What to work on >>
Every line below must be reproduced exactly; no pictures are to be included.

··· Exercise data

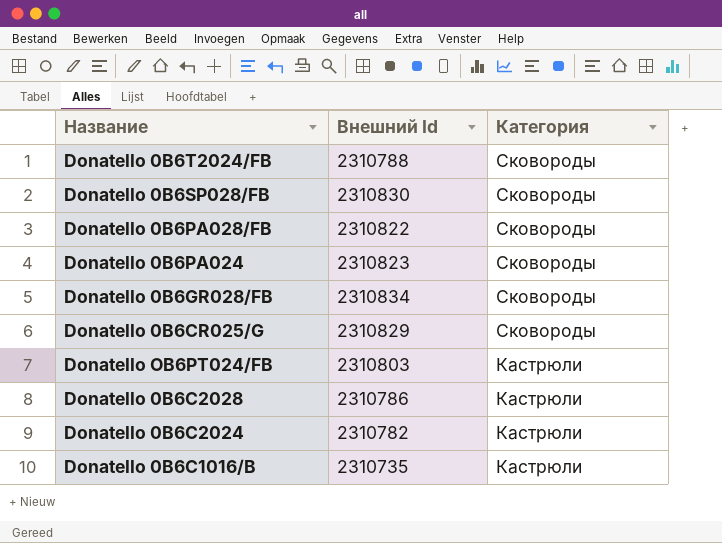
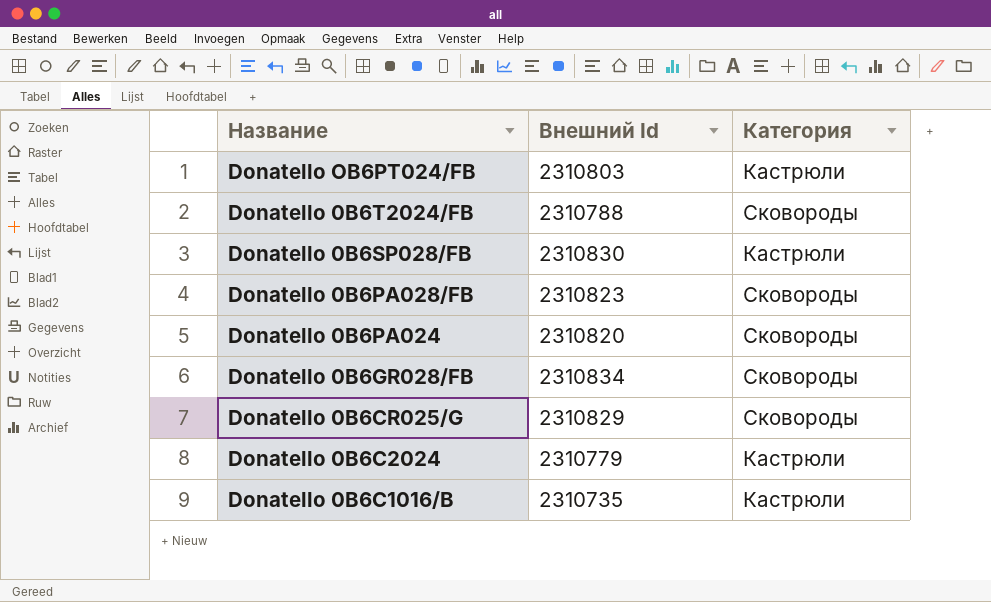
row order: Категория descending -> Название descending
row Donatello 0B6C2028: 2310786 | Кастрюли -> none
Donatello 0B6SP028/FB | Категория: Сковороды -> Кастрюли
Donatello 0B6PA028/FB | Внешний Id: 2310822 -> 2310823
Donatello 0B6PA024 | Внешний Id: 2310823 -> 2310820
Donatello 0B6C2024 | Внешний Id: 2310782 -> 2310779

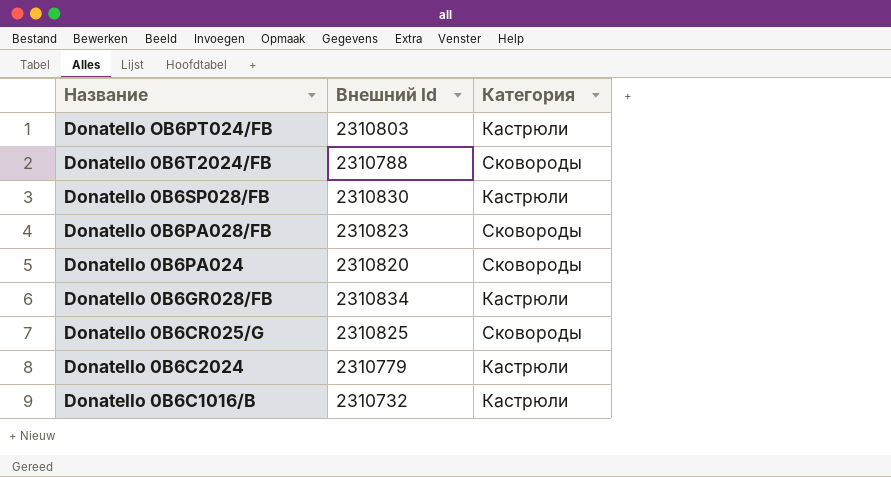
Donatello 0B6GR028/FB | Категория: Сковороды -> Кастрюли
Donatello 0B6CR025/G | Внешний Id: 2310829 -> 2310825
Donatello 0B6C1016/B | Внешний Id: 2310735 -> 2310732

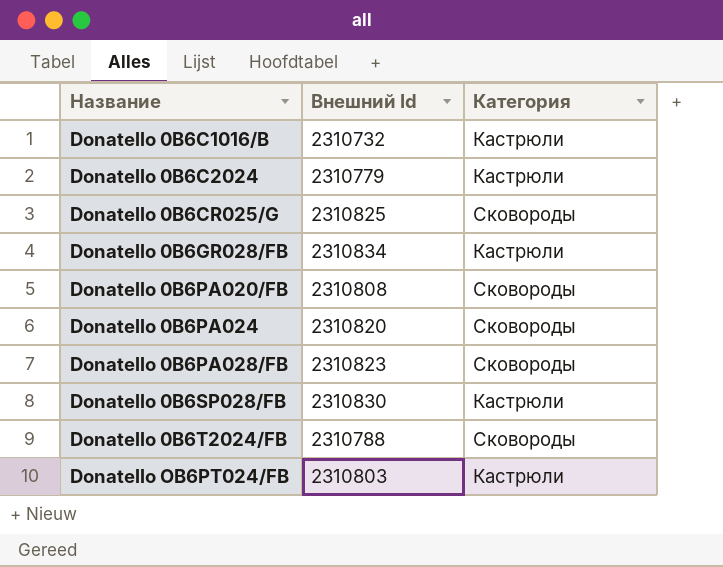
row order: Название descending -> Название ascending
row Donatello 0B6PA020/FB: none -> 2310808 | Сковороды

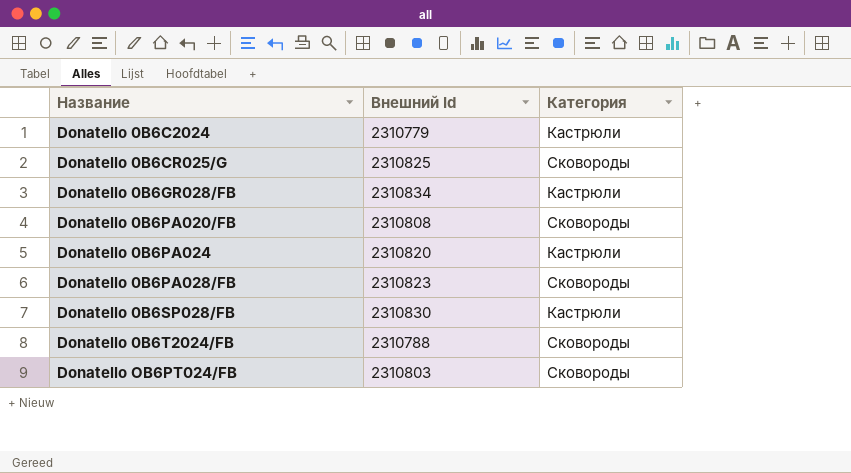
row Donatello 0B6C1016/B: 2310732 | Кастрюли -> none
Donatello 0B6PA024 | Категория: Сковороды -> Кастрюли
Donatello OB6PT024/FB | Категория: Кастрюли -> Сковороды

······

The completed task >>
row order: Категория descending -> Название descending
row Donatello 0B6C2028: 2310786 | Кастрюли -> none
Donatello 0B6SP028/FB | Категория: Сковороды -> Кастрюли
Donatello 0B6PA028/FB | Внешний Id: 2310822 -> 2310823
Donatello 0B6PA024 | Внешний Id: 2310823 -> 2310820
Donatello 0B6C2024 | Внешний Id: 2310782 -> 2310779

Donatello 0B6GR028/FB | Категория: Сковороды -> Кастрюли
Donatello 0B6CR025/G | Внешний Id: 2310829 -> 2310825
Donatello 0B6C1016/B | Внешний Id: 2310735 -> 2310732

row order: Название descending -> Название ascending
row Donatello 0B6PA020/FB: none -> 2310808 | Сковороды

row Donatello 0B6C1016/B: 2310732 | Кастрюли -> none
Donatello 0B6PA024 | Категория: Сковороды -> Кастрюли
Donatello OB6PT024/FB | Категория: Кастрюли -> Сковороды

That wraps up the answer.